Your goal → Transcribe the listing exactly as written. Leave the images out.

Source data →
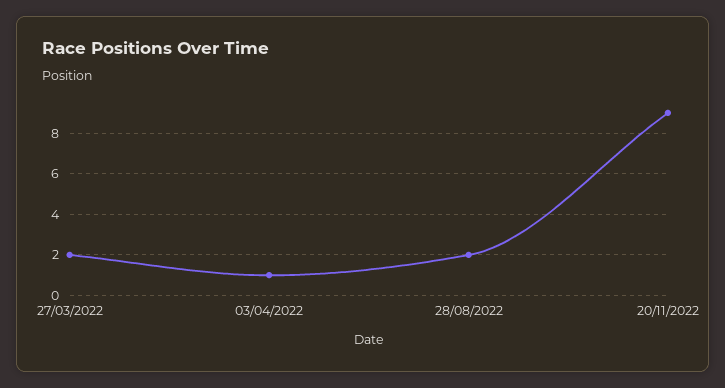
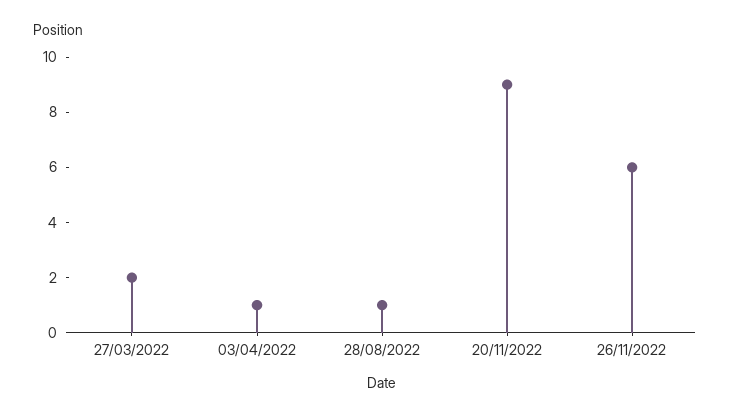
28/08/2022: 2 -> 1
26/11/2022: none -> 6

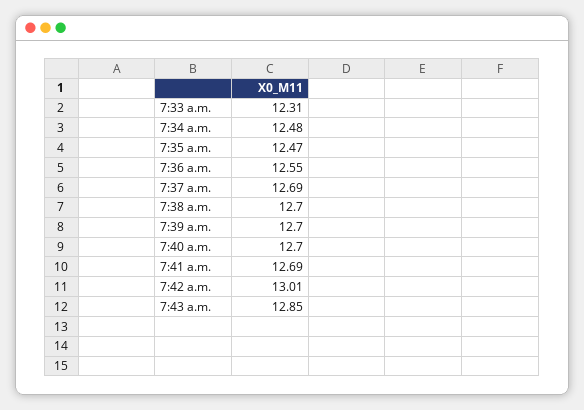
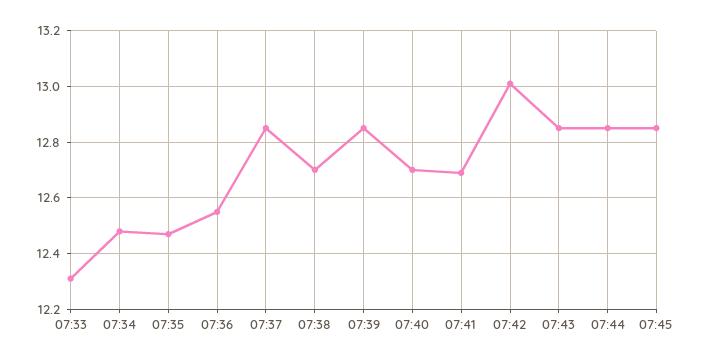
7:37 a.m.: 12.69 -> 12.85
7:39 a.m.: 12.7 -> 12.85
07:44: none -> 12.85
07:45: none -> 12.85

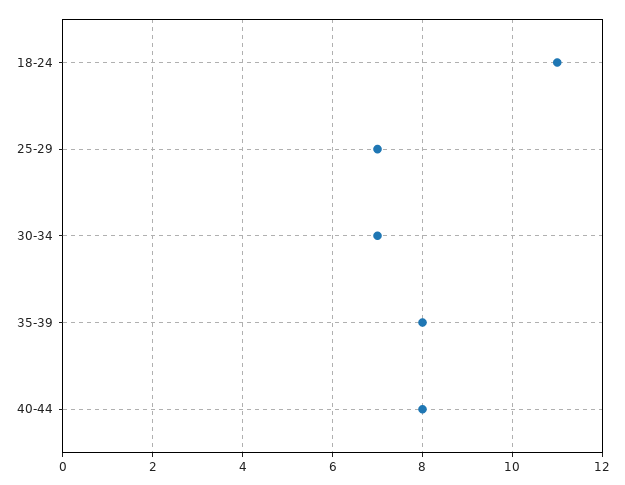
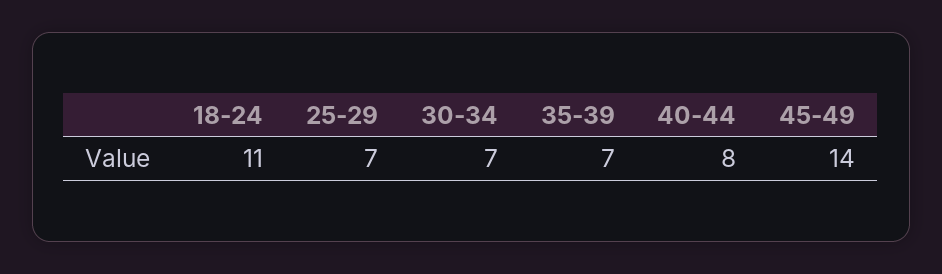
35-39: 8 -> 7
45-49: none -> 14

Output below →
28/08/2022: 2 -> 1
26/11/2022: none -> 6

7:37 a.m.: 12.69 -> 12.85
7:39 a.m.: 12.7 -> 12.85
07:44: none -> 12.85
07:45: none -> 12.85

35-39: 8 -> 7
45-49: none -> 14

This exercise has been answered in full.